Stored entries:
Content starts

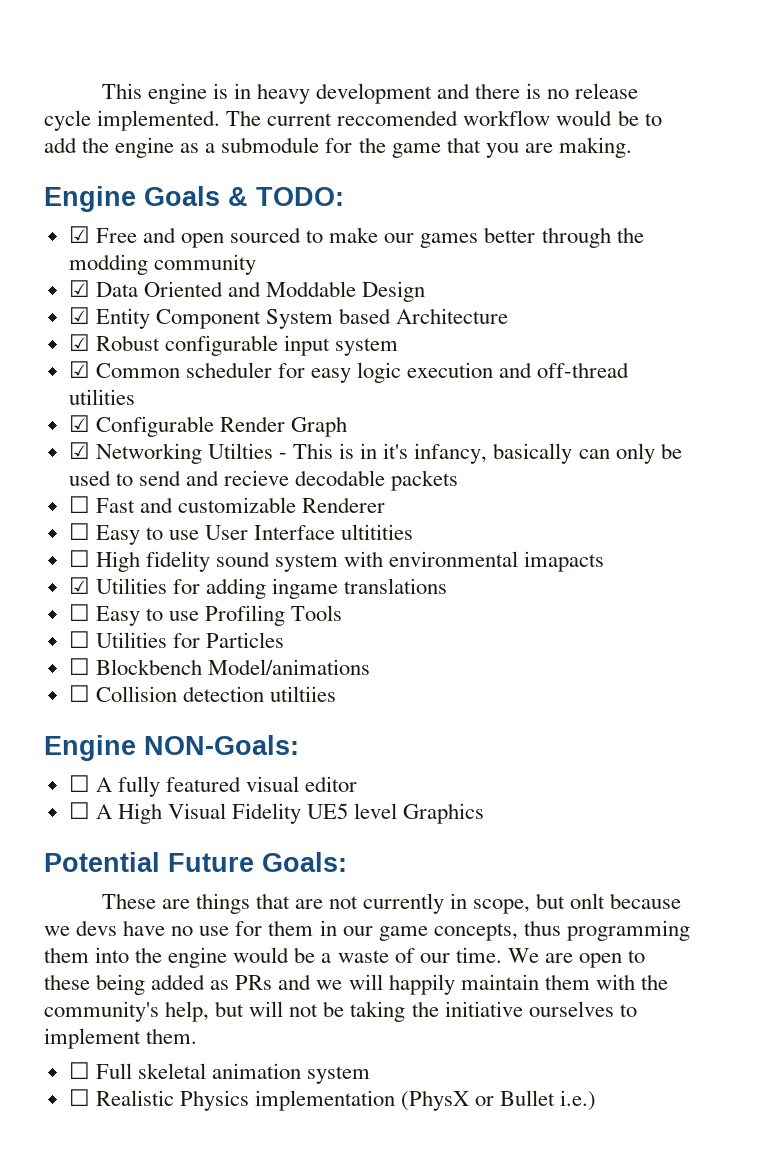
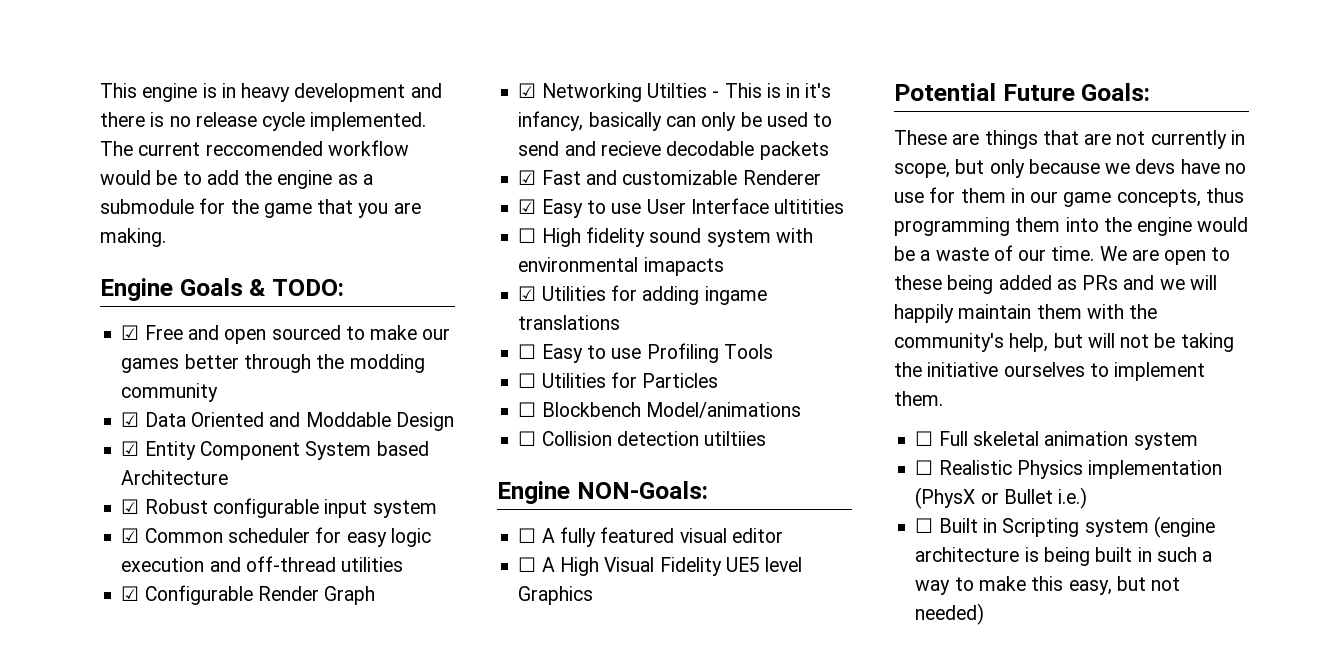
- ☐ Fast and customizable Renderer
+ ☑ Fast and customizable Renderer
- ☐ Easy to use User Interface ultitities
+ ☑ Easy to use User Interface ultitities
- These are things that are not currently in scope, but onlt because we devs have no use for them in our game concepts, thus programming them into the engine would be a waste of our time.
+ These are things that are not currently in scope, but only because we devs have no use for them in our game concepts, thus programming them into the engine would be a waste of our time.
+ ☐ Built in Scripting system (engine architecture is being built in such a way to make this easy, but not needed)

Content ends

Required work - Lines above that contain the string "customizable" make up the answer.

Answer area -
- ☐ Fast and customizable Renderer
+ ☑ Fast and customizable Renderer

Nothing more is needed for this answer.